Question

A man is standing 40 m behind the bus. The bus starts with 1 \[m/{{s}^{2}}\] constant acceleration and also at the same instant the man starts moving with a constant speed of 9 m/s. Find the time taken by the man to catch the bus.
A. 6s
B. 10s
C. 4s
D. 13s

Answer 1

Hint: In this problem the man and the bus both are in motion. The man is moving with the constant speed which means its acceleration is zero while the busing is moving with a constant acceleration.

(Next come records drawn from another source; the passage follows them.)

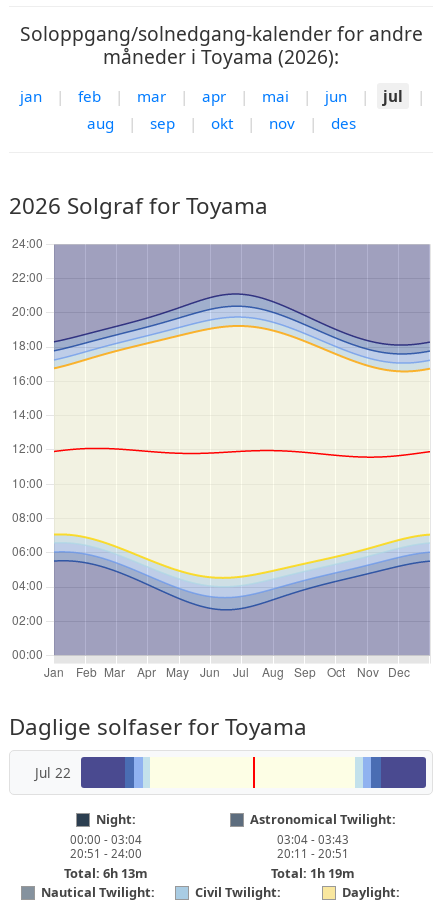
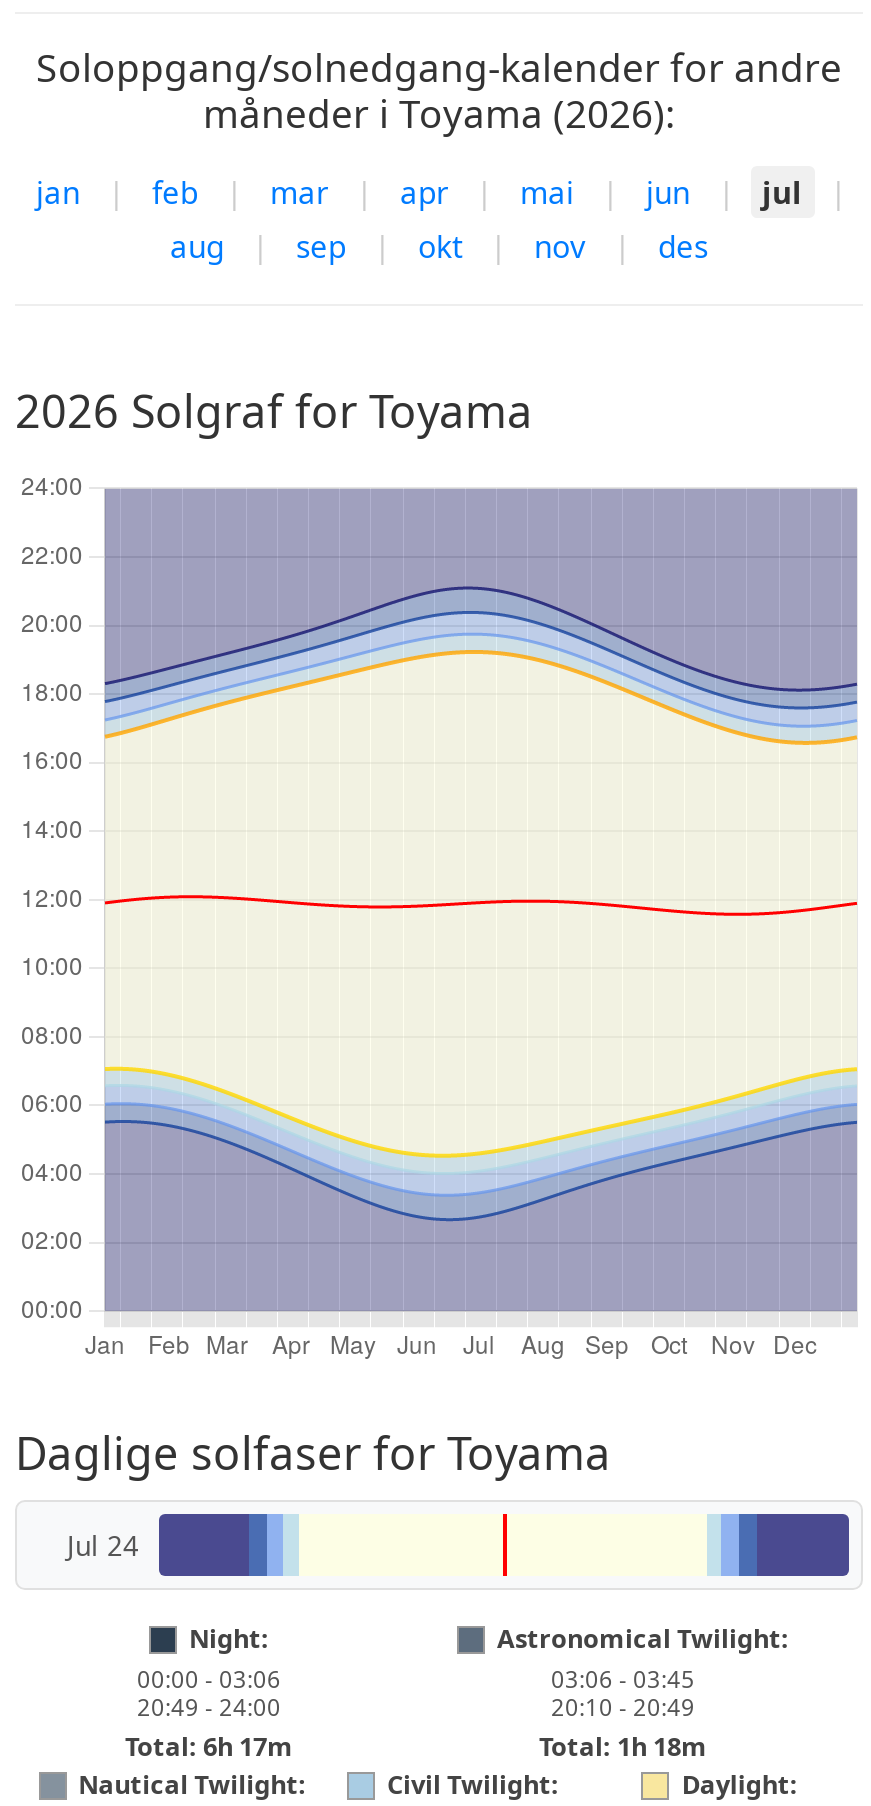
- Jul 22
+ Jul 24

- 00:00 - 03:04
+ 00:00 - 03:06

- 03:04 - 03:43
+ 03:06 - 03:45

- 20:51 - 24:00
+ 20:49 - 24:00

- 20:11 - 20:51
+ 20:10 - 20:49

- Total: 6h 13m
+ Total: 6h 17m

- Total: 1h 19m
+ Total: 1h 18m
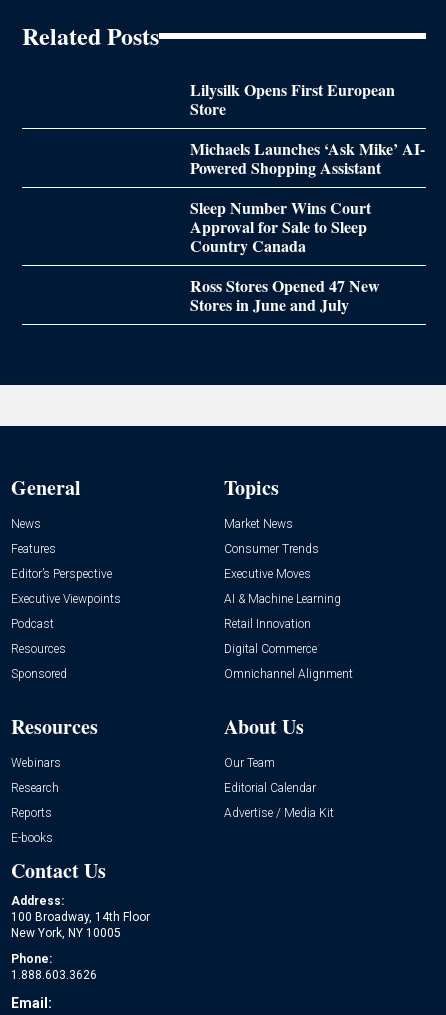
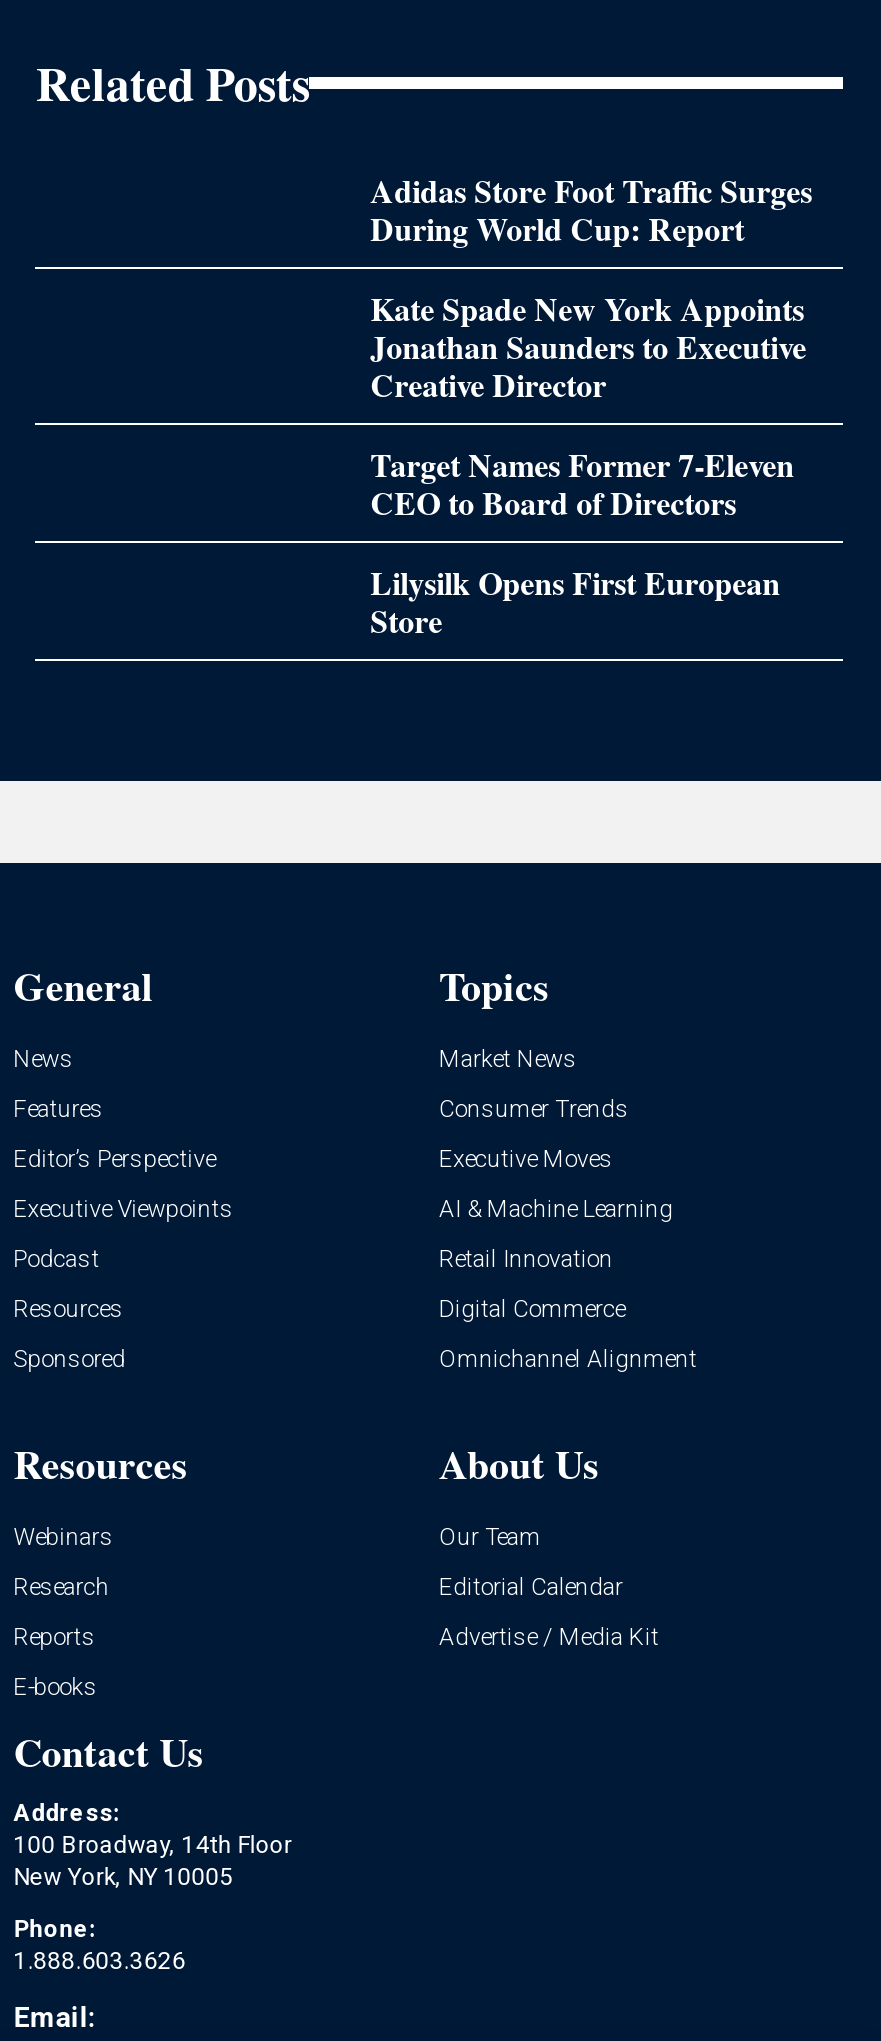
+ Adidas Store Foot Traffic Surges
+ During World Cup: Report
+ Kate Spade New York Appoints
+ Jonathan Saunders to Executive
+ Creative Director
+ Target Names Former 7-Eleven
+ CEO to Board of Directors

moved down: Lilysilk Opens First European | Store

- Michaels Launches ‘Ask Mike’ AI-
- Powered Shopping Assistant
- Sleep Number Wins Court
- Approval for Sale to Sleep
- Country Canada
- Ross Stores Opened 47 New
- Stores in June and July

Complete step by step answer:
Distance between bus and man initially, s= 40m
Let after covering a distance X the man caught the bus and Let after time 't' man will catch the bus.
Total distance covered by the man = (X+40) m
Total distance covered by the bus = X m
For Man:
Using distance \[=speed\times time\]
X+40= 9t
X=9t-40------------(1)
For The Bus:
Initially at rest so u=0
a= 1\[m/{{s}^{2}}\]
distance=X m
using \[s=ut+\dfrac{a{{t}^{2}}}{2}\]
\[s=\dfrac{a{{t}^{2}}}{2}\]
\[X=0.5{{t}^{2}}\]-----------(2)
Eq(2) – Eq(1) we get \[0.5{{t}^{2}}-9t+40\]=0
Multiplying by 2 on both sides we get \[{{t}^{2}}-18t+80=0\]
Solving this quadratic equation,
\[\begin{align}
  & {{t}^{2}}-(10+8)t+80=0 \\
 & {{t}^{2}}-10t-8t+80=0 \\
 & t\{t-10\}-8\{t-10\}=0 \\
\end{align}\]

(t-8)(t-10)=0
Therefore, either t=8 or t=10
But in the options, we are only provided with t=10s

So, the correct answer is “Option B”.

Note:
While doing such kind of problems we have to keep in mind the number of variables which needs to be introduced and what are the given quantities. Also, we have to specifically keep in our mind whether we have to use equations of constant motion or it involves the use of acceleration.